Input →
******************************
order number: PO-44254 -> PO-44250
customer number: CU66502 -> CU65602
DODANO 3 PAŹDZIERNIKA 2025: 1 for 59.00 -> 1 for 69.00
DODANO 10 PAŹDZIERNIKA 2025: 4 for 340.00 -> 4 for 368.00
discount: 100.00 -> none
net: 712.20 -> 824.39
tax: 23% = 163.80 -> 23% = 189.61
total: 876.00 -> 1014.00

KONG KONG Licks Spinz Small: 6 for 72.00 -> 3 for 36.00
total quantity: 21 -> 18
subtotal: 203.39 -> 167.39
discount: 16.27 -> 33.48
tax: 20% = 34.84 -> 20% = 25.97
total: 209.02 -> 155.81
******************************
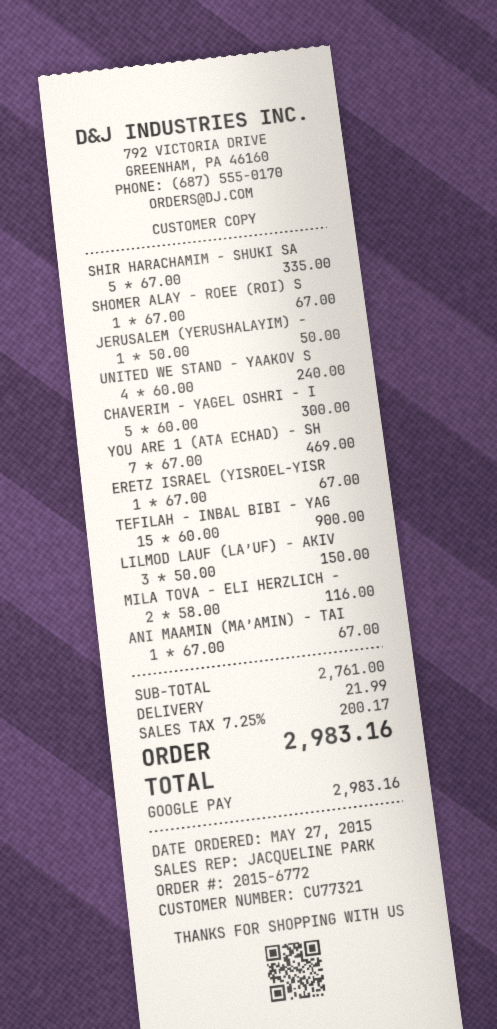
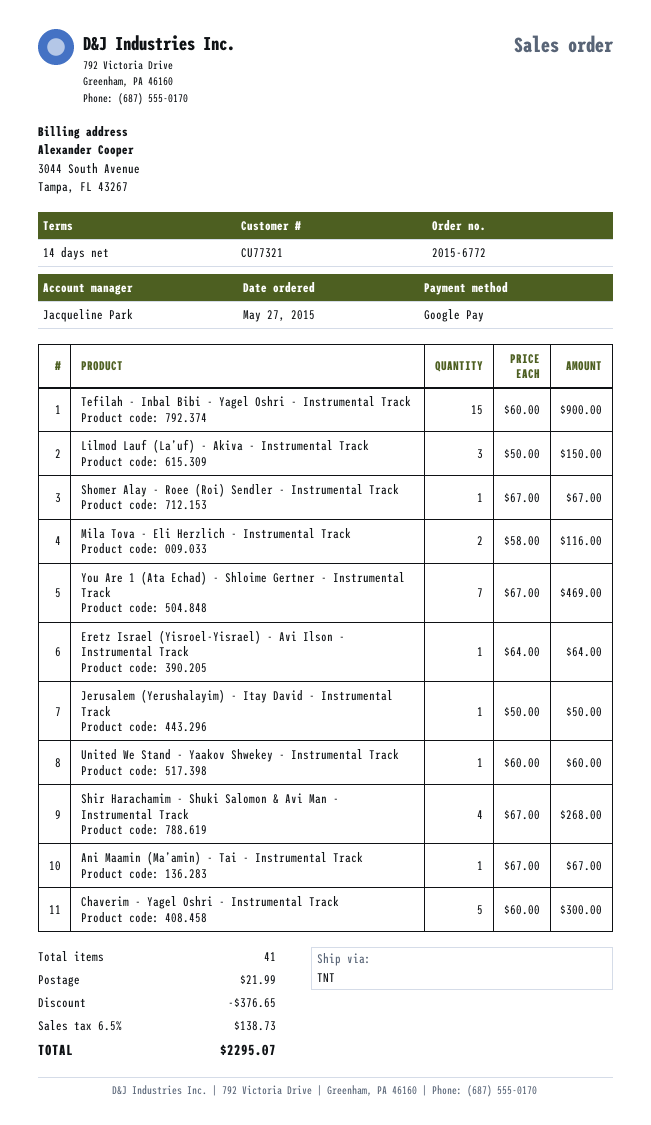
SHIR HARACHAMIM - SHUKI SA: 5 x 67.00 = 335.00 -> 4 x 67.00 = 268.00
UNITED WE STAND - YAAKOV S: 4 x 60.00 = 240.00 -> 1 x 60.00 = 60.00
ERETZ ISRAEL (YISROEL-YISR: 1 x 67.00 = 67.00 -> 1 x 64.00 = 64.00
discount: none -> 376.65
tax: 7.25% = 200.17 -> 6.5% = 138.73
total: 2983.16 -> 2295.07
******************************
The task → Look above for the line holding "order number: PO-44254 -> PO-44250" and the line holding "total: 209.02 -> 155.81". Retype both, and every line between them, word for word and nothing else.

Exercise result →
order number: PO-44254 -> PO-44250
customer number: CU66502 -> CU65602
DODANO 3 PAŹDZIERNIKA 2025: 1 for 59.00 -> 1 for 69.00
DODANO 10 PAŹDZIERNIKA 2025: 4 for 340.00 -> 4 for 368.00
discount: 100.00 -> none
net: 712.20 -> 824.39
tax: 23% = 163.80 -> 23% = 189.61
total: 876.00 -> 1014.00

KONG KONG Licks Spinz Small: 6 for 72.00 -> 3 for 36.00
total quantity: 21 -> 18
subtotal: 203.39 -> 167.39
discount: 16.27 -> 33.48
tax: 20% = 34.84 -> 20% = 25.97
total: 209.02 -> 155.81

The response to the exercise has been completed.